Characters: Various.
Setting: General.
Summary: Not all parents find the prestigious Xavier School worthy of their approval.
Disclaimer: Marvel and Fox create the characters that sell. I'm simply playing with them.
Notes: This 650-word ficlet was written in response to a story prompt on LiveJournal. The first sentence was provided by my friend Skybright Daye; it was then my task to write a continuation of it. The result is not entirely what I expected, but it is hopefully rather amusing. Just don't take it too seriously, because it was written on the quick, and merely for fun.
A passing reference is made to Sally-Rose, an original X-kid I created several years ago. If you want to know more about her, look up my story April Fools.


There were any number of complications that arose from running a superhero team and a boarding school out of the same building.

Most of them, at least, were not terribly difficult to surmount. Missed classes (on the part of teachers rather than students) could be made up on the weekends. Potentially destructive technology could be kept safely under lock and key in the sublevels, accessible only by a retinal scan. And if any hostile parties should happen to drop in unexpectedly on occasion... well, they tended to find themselves greeted with a much more violent enthusiasm than they expected.

But there was one dilemma that never ceased to pose an awkward challenge for Charles Xavier and his staff: visits from parents of prospective students who had no idea that their own child--much less the entire student body of the school--possessed mutant powers.

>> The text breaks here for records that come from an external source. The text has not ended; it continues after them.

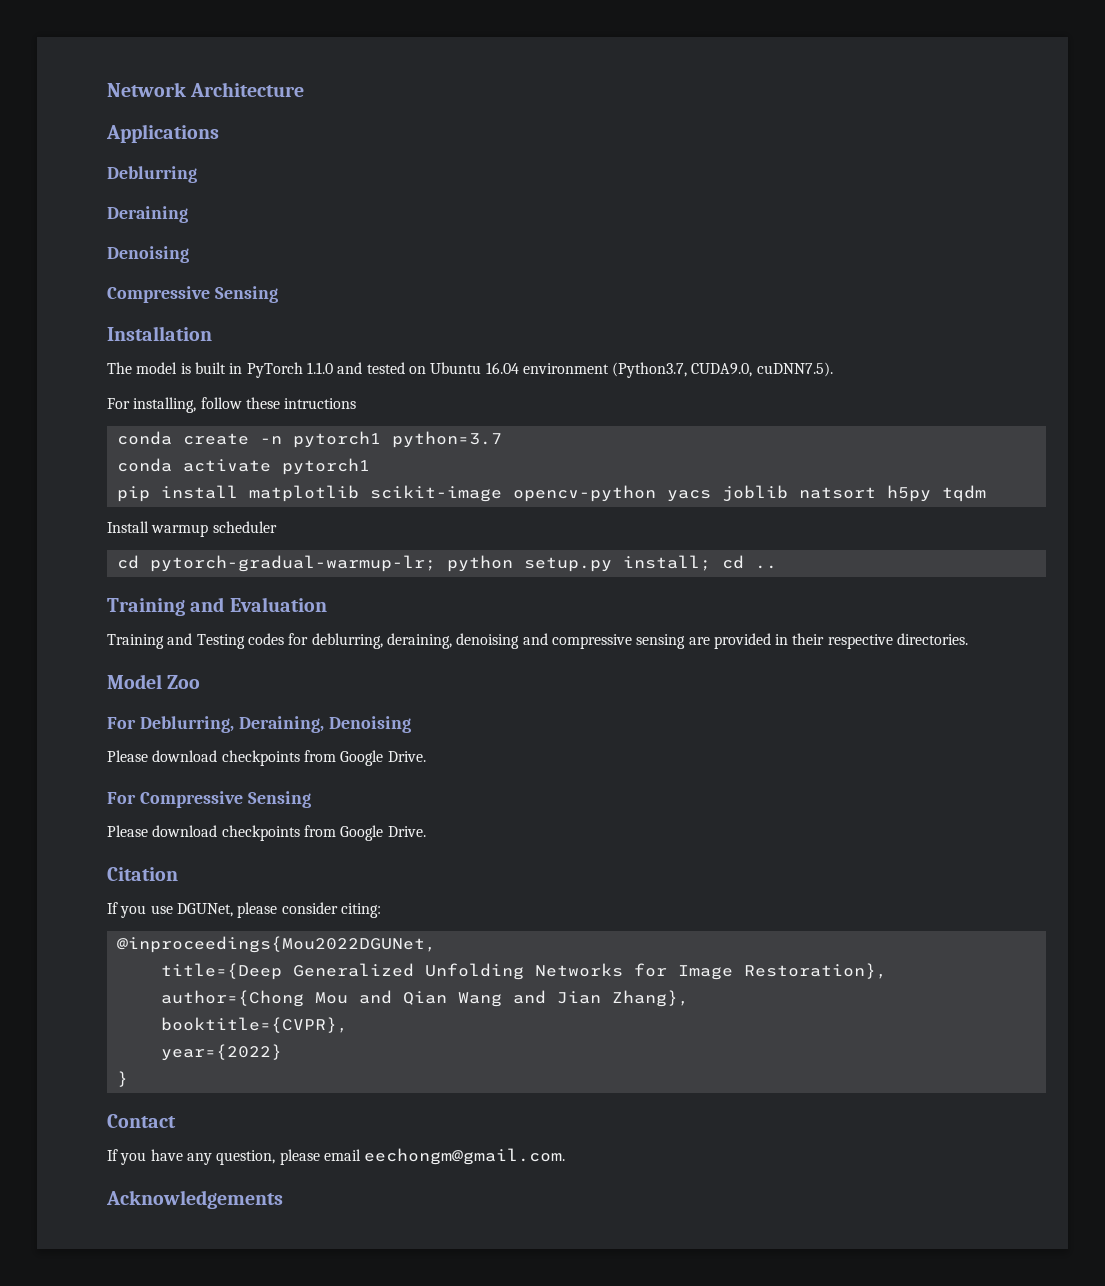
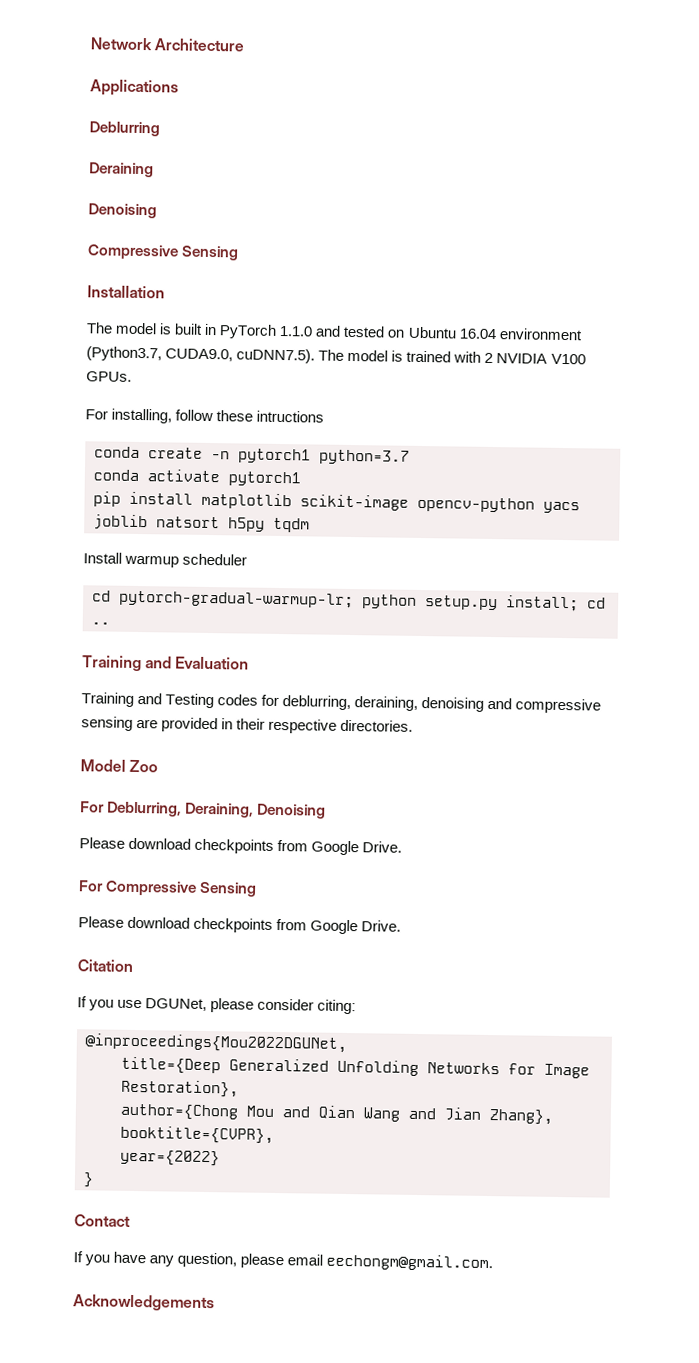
(833, 369) none -> [318,349,586,365] [86,371,132,382] The model is trained with 2 NVIDIA V100 GPUs.

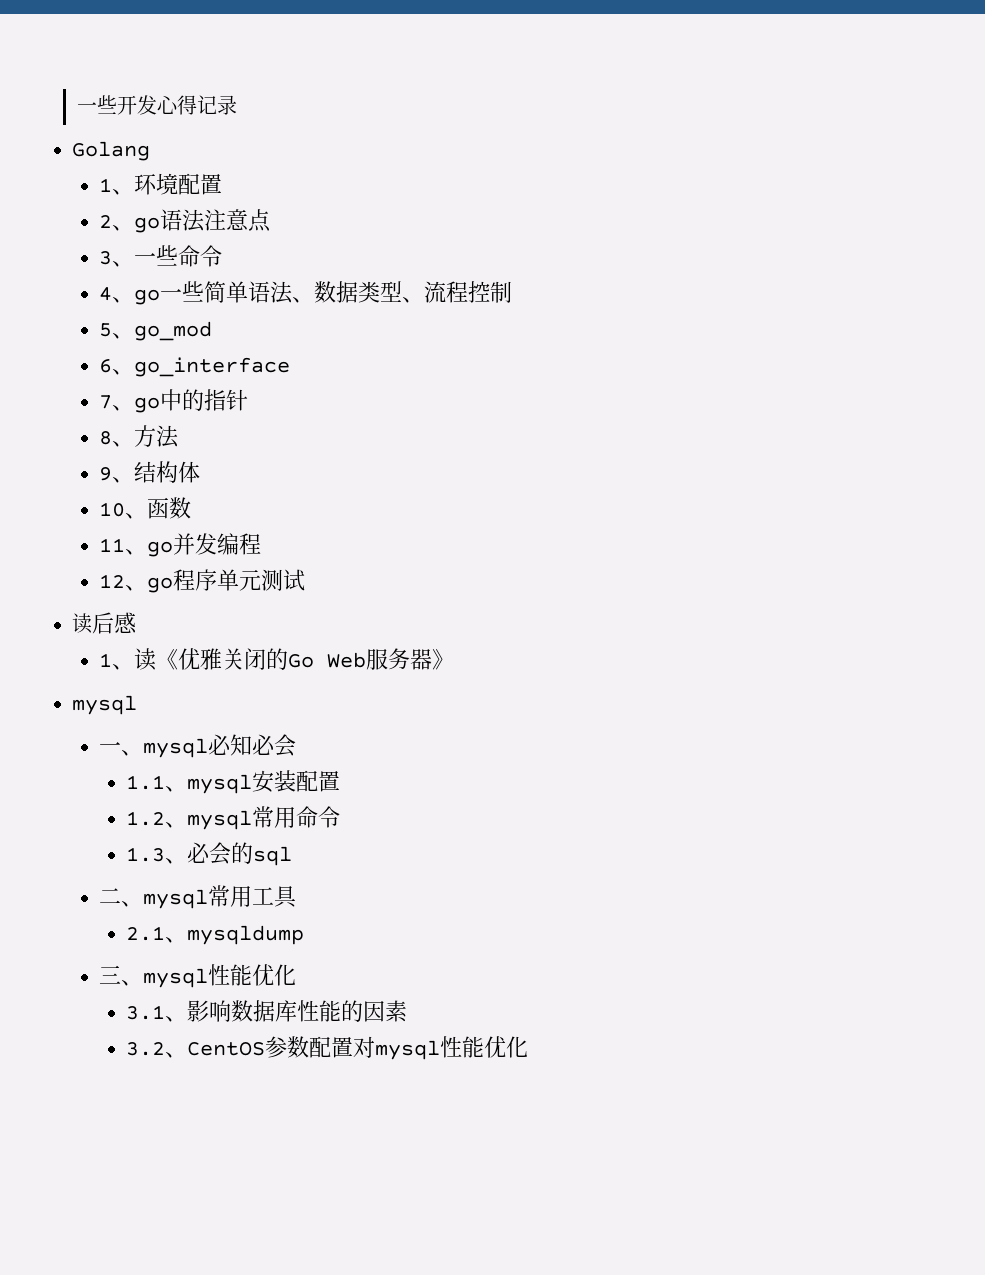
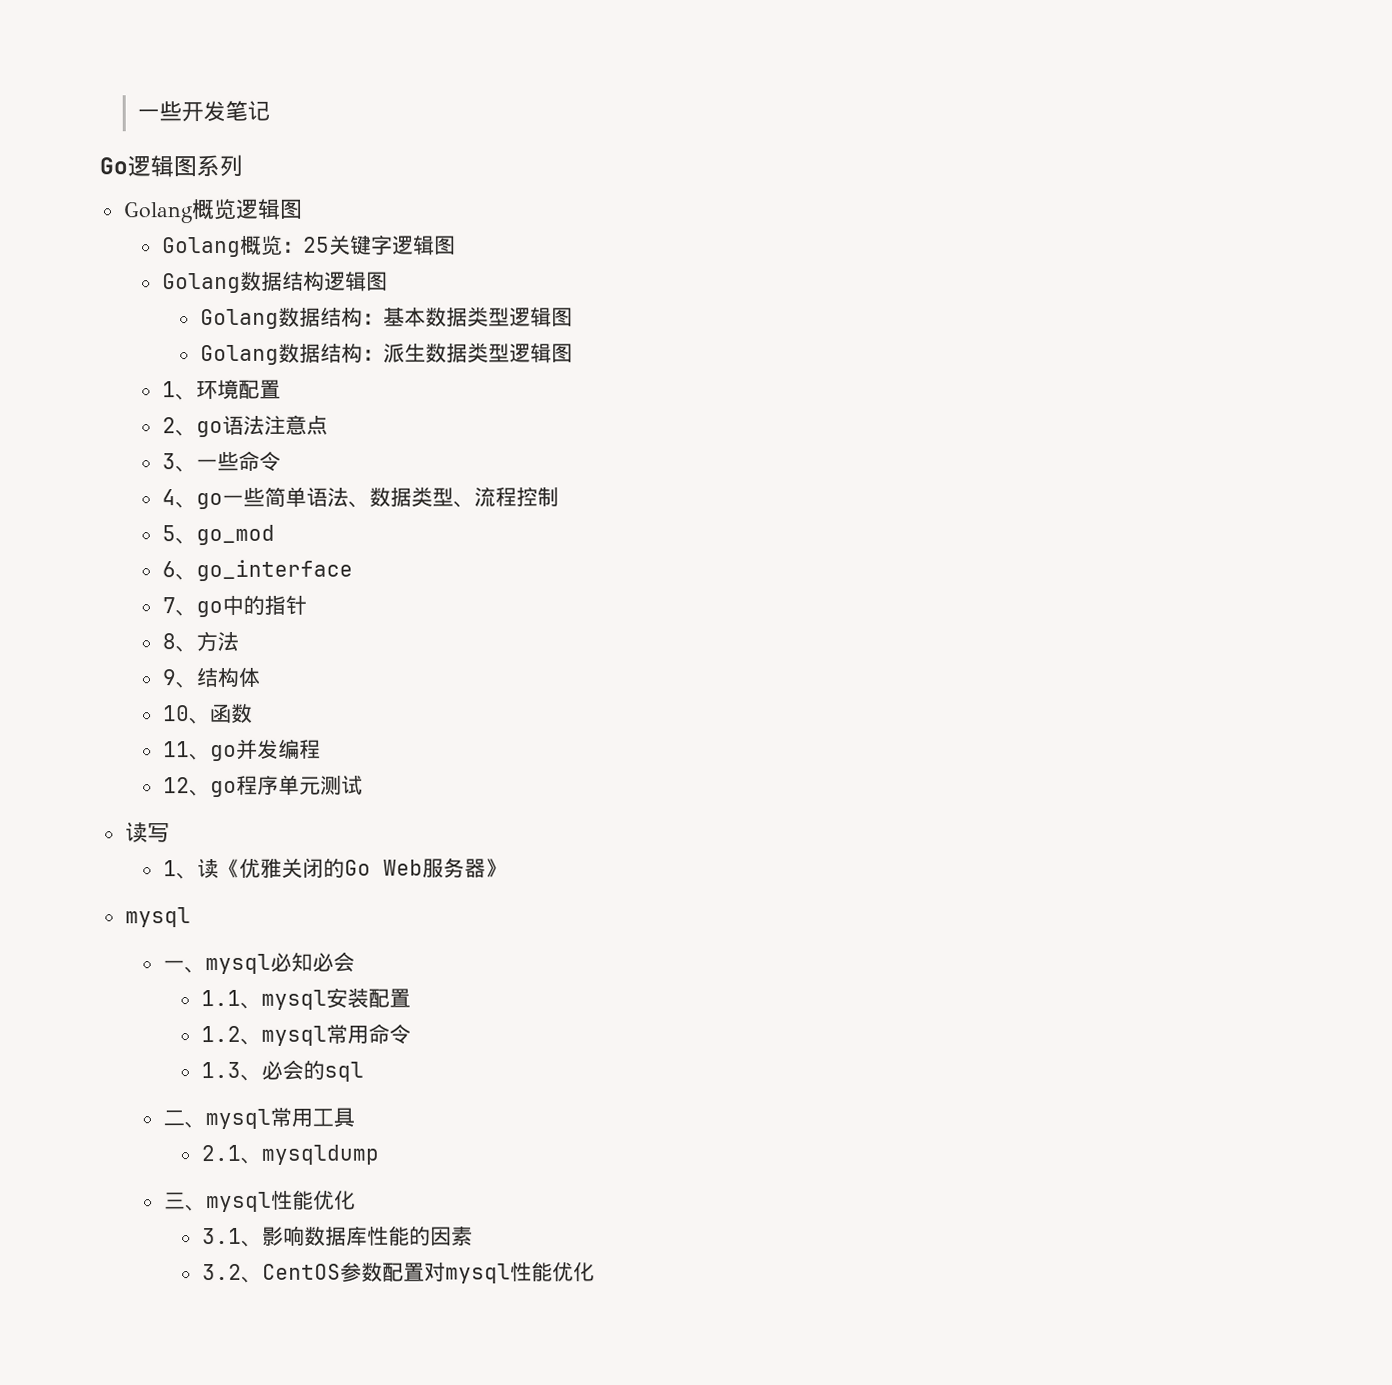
[156,95,197,115] 心得 -> [225,100,249,121] 笔
[216,95,237,115] [72,141,150,161] 录 // Golang -> [99,154,243,178] [122,198,303,224] [161,234,456,258] [161,271,388,294] [199,306,573,330] [199,342,573,366] // Go逻辑图系列 // Golang概览逻辑图 // Golang概览：25关键字逻辑图 // Golang数据结构逻辑图 // Golang数据结构：基本数据类型逻辑图 // Golang数据结构：派生数据类型逻辑图
[92,612,137,634] 后感 -> [146,822,170,843] 写

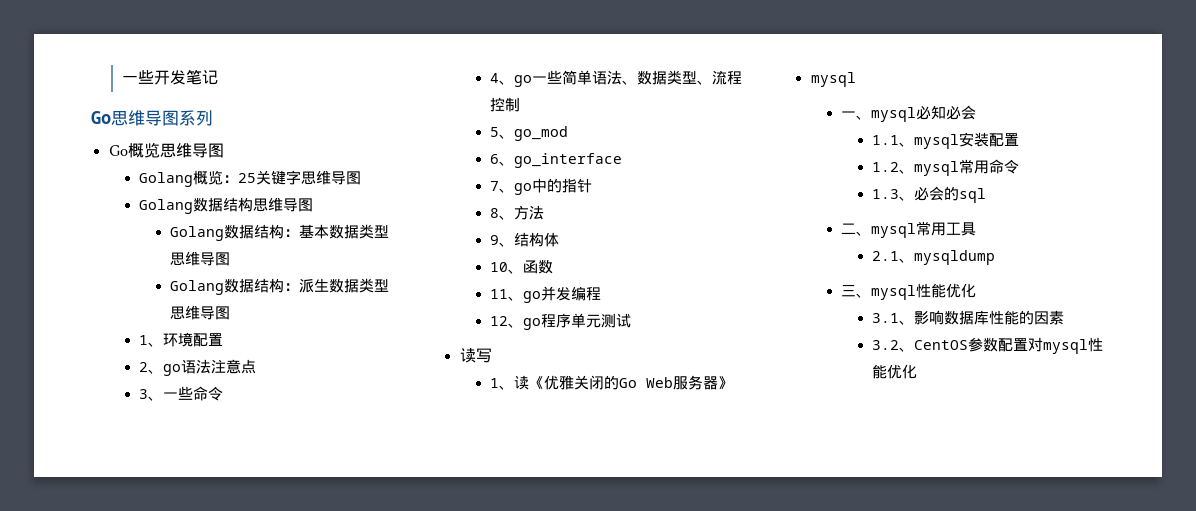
[127,155,174,178] 逻辑 -> [111,110,162,126] 思维导
[122,198,281,224] Golang概览逻辑 -> [108,142,208,158] Go概览思维导
[391,235,456,256] [161,271,367,294] 逻辑图 // Golang数据结构逻辑 -> [301,170,362,185] [139,197,299,214] 思维导图 // Golang数据结构思维导
[508,307,552,328] 逻辑 -> [170,251,216,266] 思维导
[508,343,552,364] 逻辑 -> [170,305,216,320] 思维导

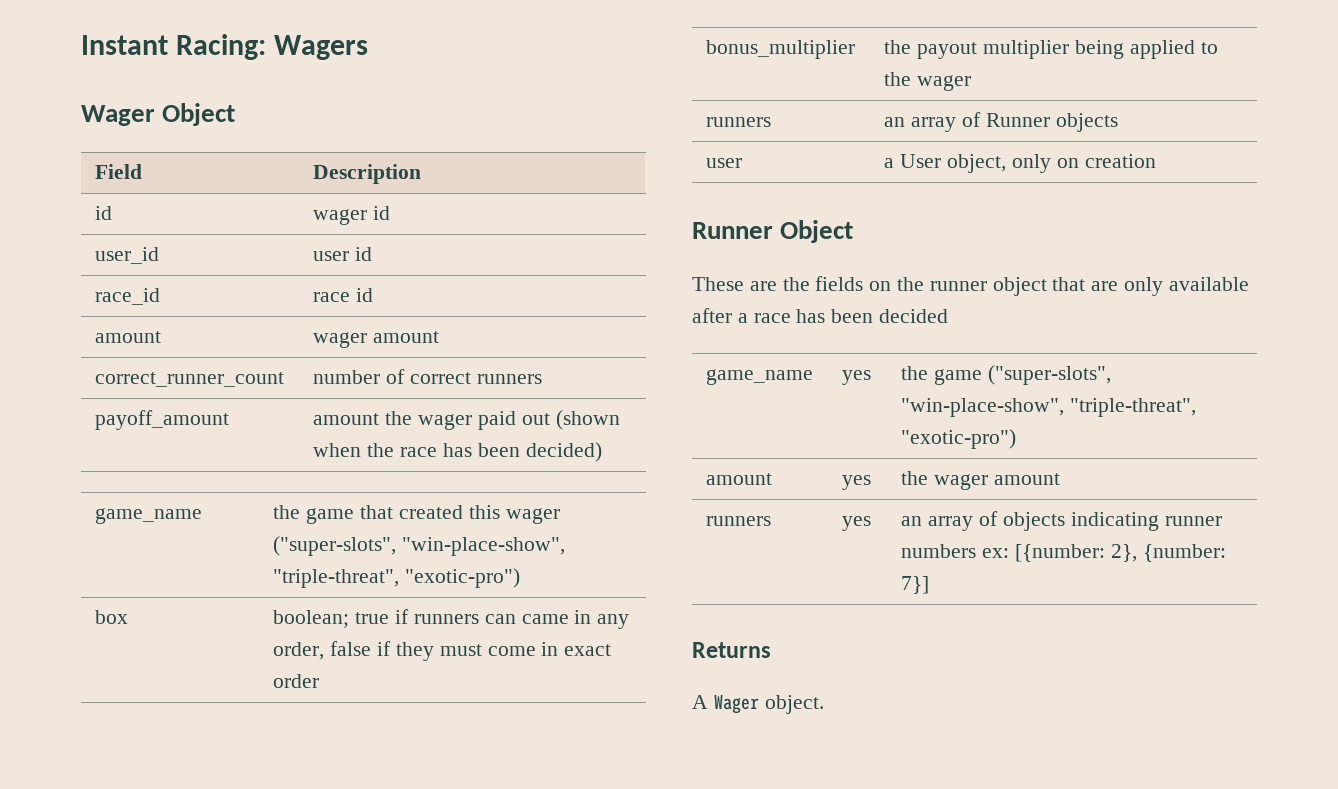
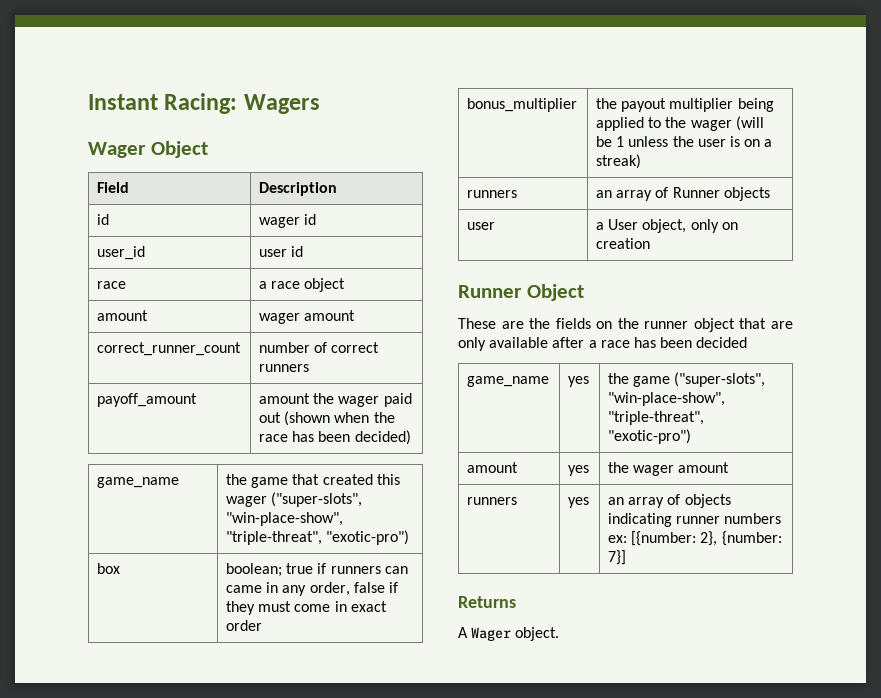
[95,288,161,305] [313,288,374,302] race_id | race id -> [97,281,127,289] [259,278,346,292] race | a race object
(972, 83) none -> [735,116,764,131] [596,136,773,147] [596,154,642,169] (will be 1 unless the user is on a streak)

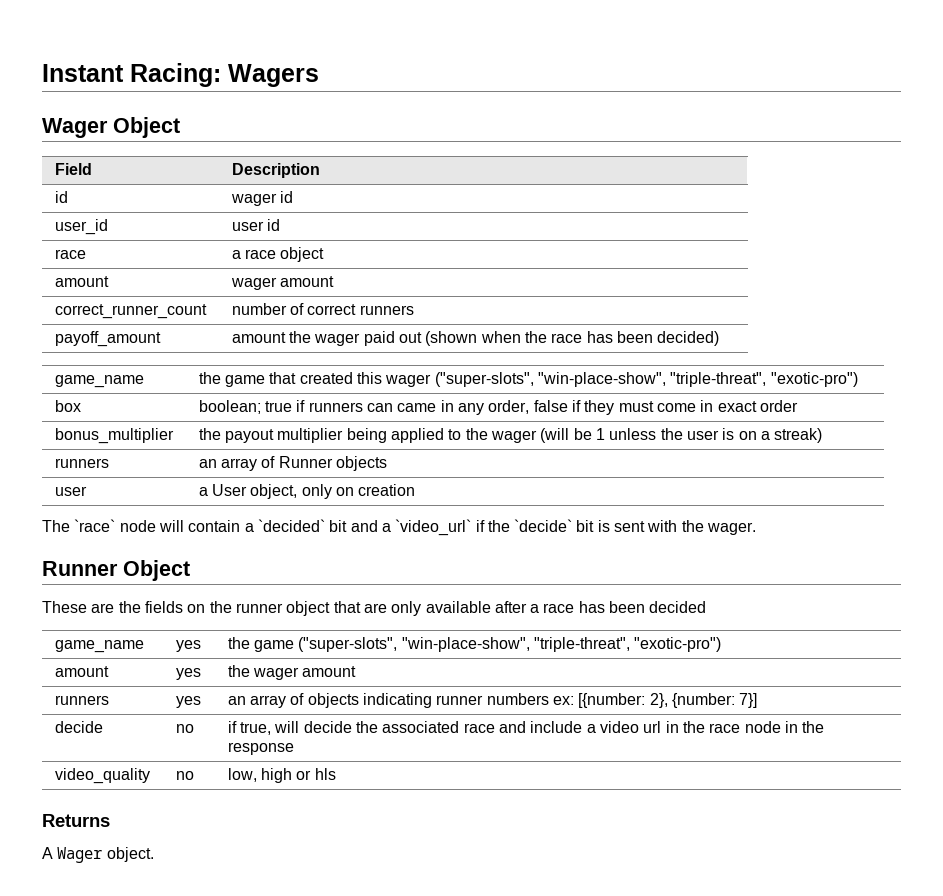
(651, 243) none -> [42,519,757,536] // The `race` node will contain a `decided` bit and a `video_url` if the `decide` bit is sent with the wager.
(627, 557) none -> [54,721,103,733] [175,724,194,733] [227,721,825,735] [227,742,294,755] [54,768,150,784] [175,771,194,780] [227,768,336,783] // decide | no | if true, will decide the associated race and include a video url in the race node in the response // video_quality | no | low, high or hls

Especially when those powers were, for the most part, less than perfectly controlled.

Naturally, great efforts were made to hide the signs of abnormality. Vigorous campaigns of cleaning and repair took place before such visits of parental inspection, and physically obvious mutants such as Doctor McCoy and Kurt Wagner would stay out of sight for the duration. But a school was a very fluid environment, with unpredictable and sometimes thoughtless, if well-meaning, young inhabitants--and every now and then, inevitably, certain evidences were missed.

"We're having a little trouble with the air conditioning," Jean Grey explained hastily, guiding Mr. and Mrs. Sherman around a ten-foot patch of ice on the floor of the entryway, as Bobby Drake folded his hands and tried to whistle innocently.

Mrs. Sherman frowned in distaste and discreetly surveyed her heels, to make sure her designer pumps had not accidentally made contact with the frozen puddle. Mr. Sherman merely raised his eyebrows and adjusted his tie.

"One of our younger students decided her teddy bear needed a bath," Ororo Munroe offered, fighting back a blush over the vivid blue fur in a bathtub drain.

Mrs. Sherman's lip curled slightly. Mr. Sherman decided he had liked his tie better where it was before.

"A fuse blew out in the stereo," Scott Summers said glibly of a scorch mark on the wall of the rec room, as Sally-Rose sheepishly slunk past him and out the doorway. "There was just a little bit of a fire--but we got it put out right away."

Mrs. Sherman let out a dubious huff. Mr. Sherman yanked off his tie and rubbed the back of his neck.

"The Professor's cat ain't housebroken," Logan stated flatly in the TV room, noticing the Shermans' stares at the disquietingly long and deep claw marks that scarred the arm of the sofa he was lounging on.

Mrs. Sherman made a disgusted noise, squeezing her purse strap in a well-manicured stranglehold. Mr. Sherman used his tie to mop the beads of sweat that had broken out on his brow.

"The student who sleeps here has, I'm afraid ... a tendency to suffer rather violent seizures in his sleep," Professor Xavier said carefully, after his horrified guests discovered the padded straps on a bed--used by Warren Worthington to prevent his wings from unconsciously spreading and knocking things over at night.

Mrs. Sherman gasped. Mr. Sherman twisted his tie around his hands like a garrote.

"I've seen enough!" Mrs. Sherman exclaimed indignantly. "I don't know what's going on around here, but I'm certain this is no environment for a child. Not only will our son never set foot in this place, we'll report you to the child welfare services. We'll even write to our senator!"

Mrs. Sherman stormed out, and Mr. Sherman followed her.

Professor Xavier listened thoughtfully to the slam of the front door downstairs. Then a faint, crooked smile crossed his lips.

"By all means," he said politely to the air. "I'm quite sure Senator Kelly will be interested in your charges."